In my opinion, it is also extremely educational. It has a conglomeration of the best features I've seen in other
emulators, and then also has a few of my own. I would have permitted hexidecimal but hex wasn't really used until
later in the 8008 era, so that wouldn't have been "historically accurate". The 8008 and 8080 were best
understood and assembled by hand (done more often than you think, beleive it or not) in octal.
Also, note that the 8008 mnemonics supported by the assembler and emulator/debugger are the original 8008 mnemonics, not the later 8080-like set.
I am not a True Software Development Wizard anymore, but I have a reputation of being able to find problems and to fix them. My attitude is, "if you have a good debugger, and you can't find the problem, then you should look for another line of work". After I used this for debugging the SCELBAL source and making it work, I have found it to be a fairly decent 8008 emulator, which is very nice to have if you don't actually have an 8008 computer available.

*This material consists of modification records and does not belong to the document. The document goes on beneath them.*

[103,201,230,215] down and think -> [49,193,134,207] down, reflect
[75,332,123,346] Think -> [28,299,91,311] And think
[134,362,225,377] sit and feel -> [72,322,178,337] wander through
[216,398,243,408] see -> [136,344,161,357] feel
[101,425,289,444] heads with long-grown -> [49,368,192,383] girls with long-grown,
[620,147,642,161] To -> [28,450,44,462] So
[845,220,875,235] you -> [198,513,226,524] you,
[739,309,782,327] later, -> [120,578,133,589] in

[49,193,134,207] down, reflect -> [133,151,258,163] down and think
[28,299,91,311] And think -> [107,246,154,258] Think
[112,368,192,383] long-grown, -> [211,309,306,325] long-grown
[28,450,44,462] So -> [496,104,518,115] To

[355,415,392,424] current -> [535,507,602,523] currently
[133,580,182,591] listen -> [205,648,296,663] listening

The SCELBAL listing included is derived from a copyrighted work from 1976. The book originally cost $50.00 and had a somewhat nebulous copyright on the code in the book. I have tried to find out what happened to the author(s) and the company; I beleive that one of them may have died. In any event, please read the licence agreement below.
Obviously, this is something I wrote primarily for myself, and its quality
should not be taken as indicative of something I'd write for a "commercial quality" audience. This is
why the source code will not be available!
Features: (Version 0.5)
Breakpoints
Single-Stepping
Source-Level Debugging
Modifiable Registers, Program Counter, Flags, I/O Ports, memory
Virual Console/UART on I/O Ports 000,001 (input) and 010 (output) w selectable 7 or 8 bit ASCII (for SCELBAL)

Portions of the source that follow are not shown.